1.20wmf12, the 12th release to Wikimedia wikis from the 1.20 branch, was deployed to its first wikis on September 17; if things go well, it will be deployed to all wikis by September 26. Its 200 or so changes – 111 to WMF-deployed extensions plus 98 to core MediaWiki code – include support for links with mixed-case protocols (e.g. Http://example.com) and the removal of the "No higher resolution available" message on the file description pages of SVG images.
Those responsible for overseeing this latest series of deployments to Wikimedia wikis will be hoping for a smoother ride with wmf12 than wmf11, which started its deployment cycle two weeks ago and has been causing problems ever since. First it was Wikimedia Commons, where bug #40018 (describing the duplication of the "This file is from Wikimedia Commons" page) forced a temporary reversion to wmf10 on September 5. Then it was a breakage in the "blue star" (watch) facility, reported as bug #40103 and which caused a reversion to wmf10 lasting some 40 hours.
The later bug (as well as other, more minor issues) stem from the decision to update the version of jQuery packaged with MediaWiki from 1.7.2 to 1.8. However, while some problems with LiquidThreads remain, both of the major issues have since been resolved, and as a result all Wikimedia wikis were running wmf11 in time for the wmf12 series to begin in earnest.
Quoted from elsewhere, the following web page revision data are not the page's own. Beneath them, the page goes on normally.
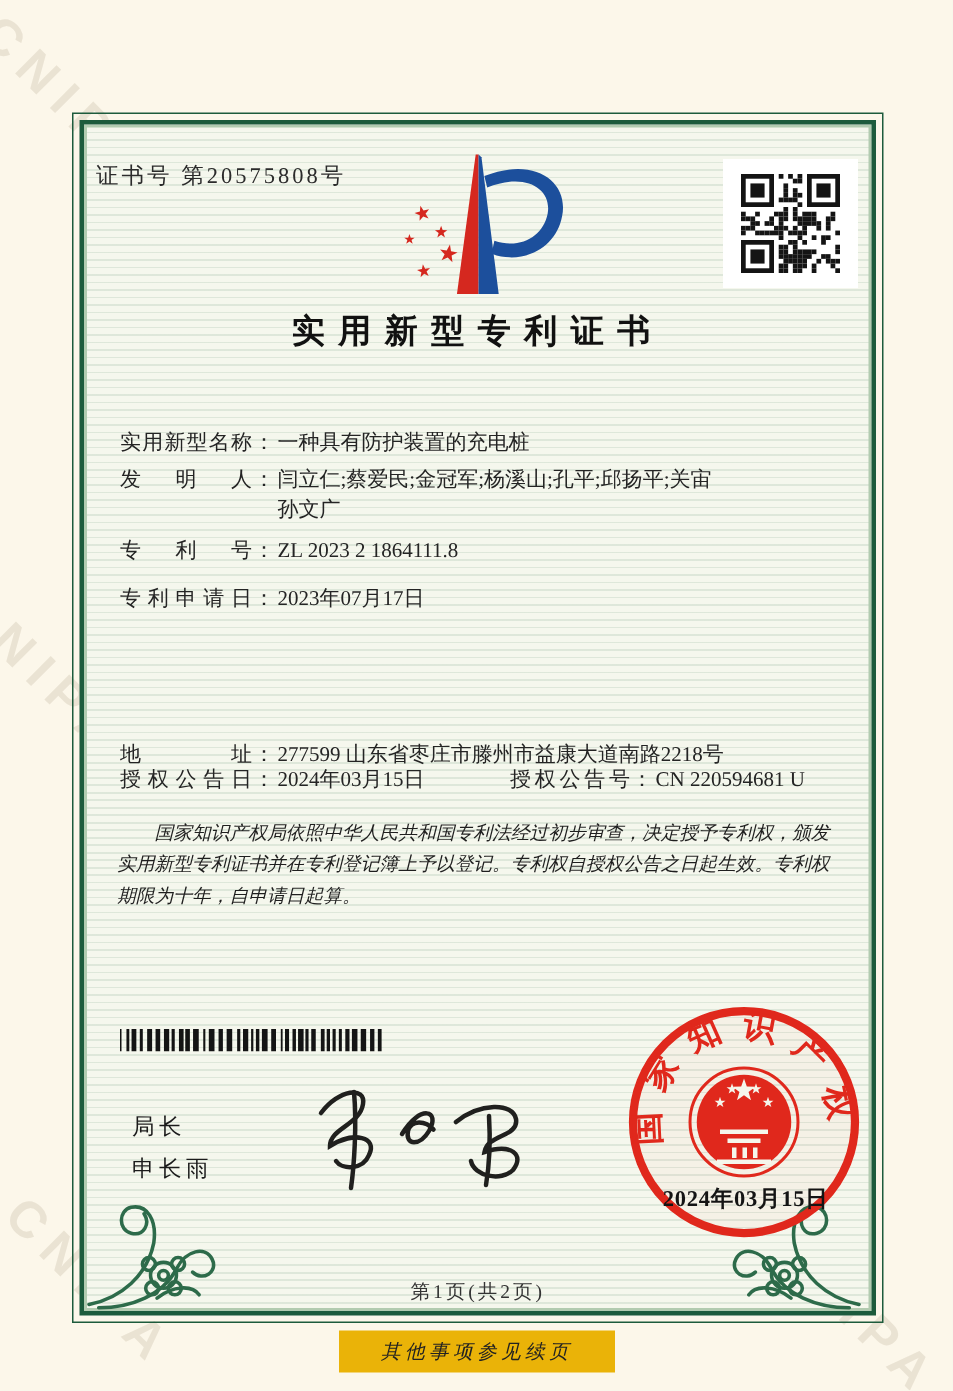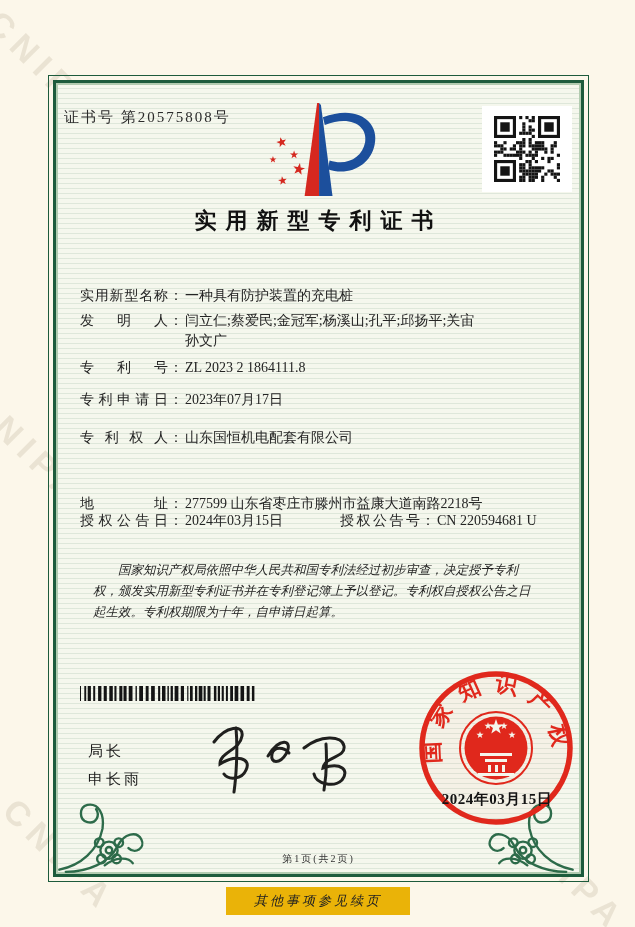--- a/index.html
+++ b/index.html
@@ -276,9 +276,6 @@
   <div class="row" style="top:390px;">
     <span class="lbl">专利申请日</span><span class="colon">：</span><span class="val">2023年07月17日</span>
   </div>
-  <div class="row" style="top:428px;">
-    <span class="lbl">专利权人</span><span class="colon">：</span><span class="val">山东国恒机电配套有限公司</span>
-  </div>
   <div class="row" style="top:470px;margin-top:24px;">
     <span class="lbl">地址</span><span class="colon">：</span><span class="val">277599 山东省枣庄市滕州市益康大道南路2218号</span>
   </div>

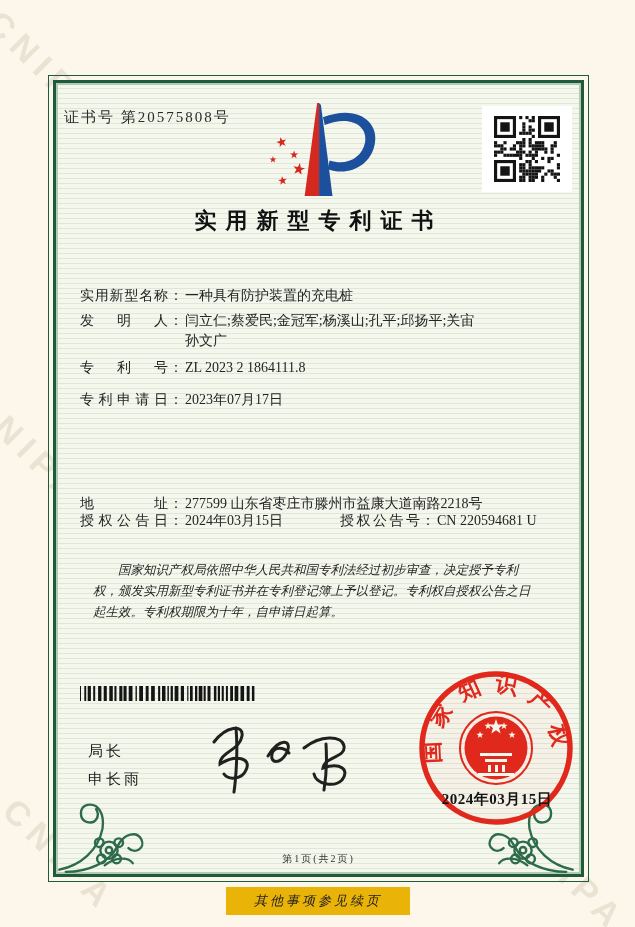--- a/index.html
+++ b/index.html
@@ -38,7 +38,7 @@
 
   .body-text { position:absolute; left:78px; top:545px; width:479px; font-size:12.5px;
                font-style:italic; color:#1f1f1f; line-height:21px; }
-  .body-text p { text-indent:2em; margin:15px;font-style:italic; }
+  .body-text p { text-indent:2em; margin:0;font-style:italic; }
 
   .barcode { position:absolute; left:80px; top:686px; }
   .barcode rect { fill:#141414; }

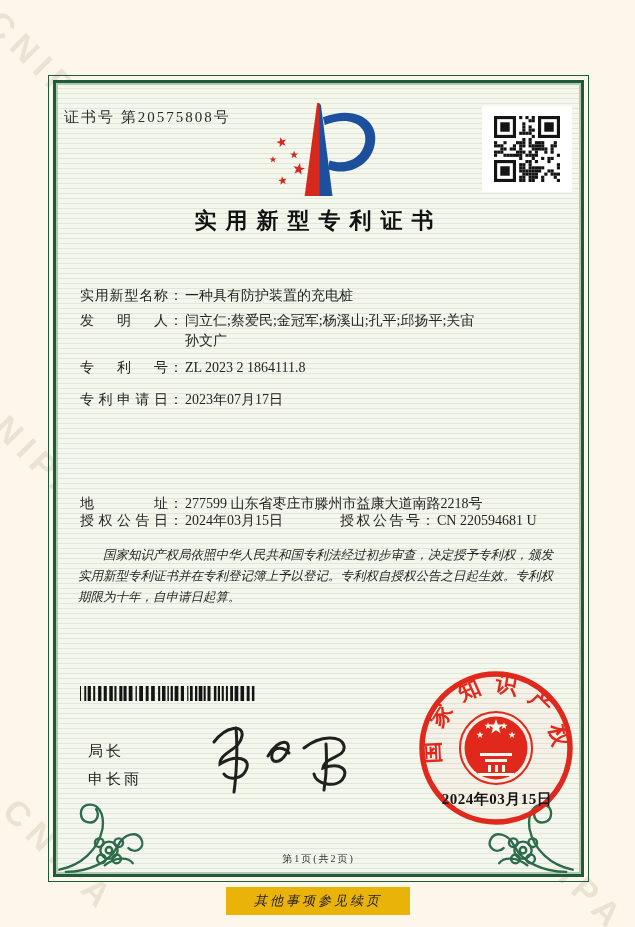--- a/index.html
+++ b/index.html
@@ -59,7 +59,7 @@
                stroke-linecap:round; }
 
   .page-info { position:absolute; left:48px; top:852px; width:541px; text-align:center;
-               font-size:10px; letter-spacing:2px; color:#333; }
+               font-size:13px; letter-spacing:2px; color:#333; }
 
   .cont-tab { position:absolute; left:226px; top:887px; width:184px; height:28px;
               background:#eab308; text-align:center; line-height:28px;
Despite these difficulties, this series of events may serve to demonstrate the robustness of the new regular deployment schedule: the disruption caused by the deploy–revert pattern undertaken with wmf11 (a package of some 250 changes) has been far less than for almost any problematic deployment under the previous release scheme, when thousands of revisions were deployed and reverted at the same time. But inevitably the completeness of the current JavaScript regression testing regime is likely to be questioned in light of the issues experienced.
In related news, work on a release from the 1.20 branch suitable for use on external wikis (whose system administrators often do not want the disruption of fortnightly updates) resulted in two beta-releases this week (wikitech-l mailing list). Former bugmeister Mark Hershberger has taken on the role of overseeing the creation of a release based on the 1.20wmf11 branch. It will now receive only a limited number of updates to avoid introducing new bugs, ensuring the emergence of a stable product suitable for general distribution. Hershberger, who is involved with one such external wiki, reported that he is targeting an early October release date for 1.20.
Not all fixes may have gone live to WMF sites at the time of writing; some may not be scheduled to go live for several weeks.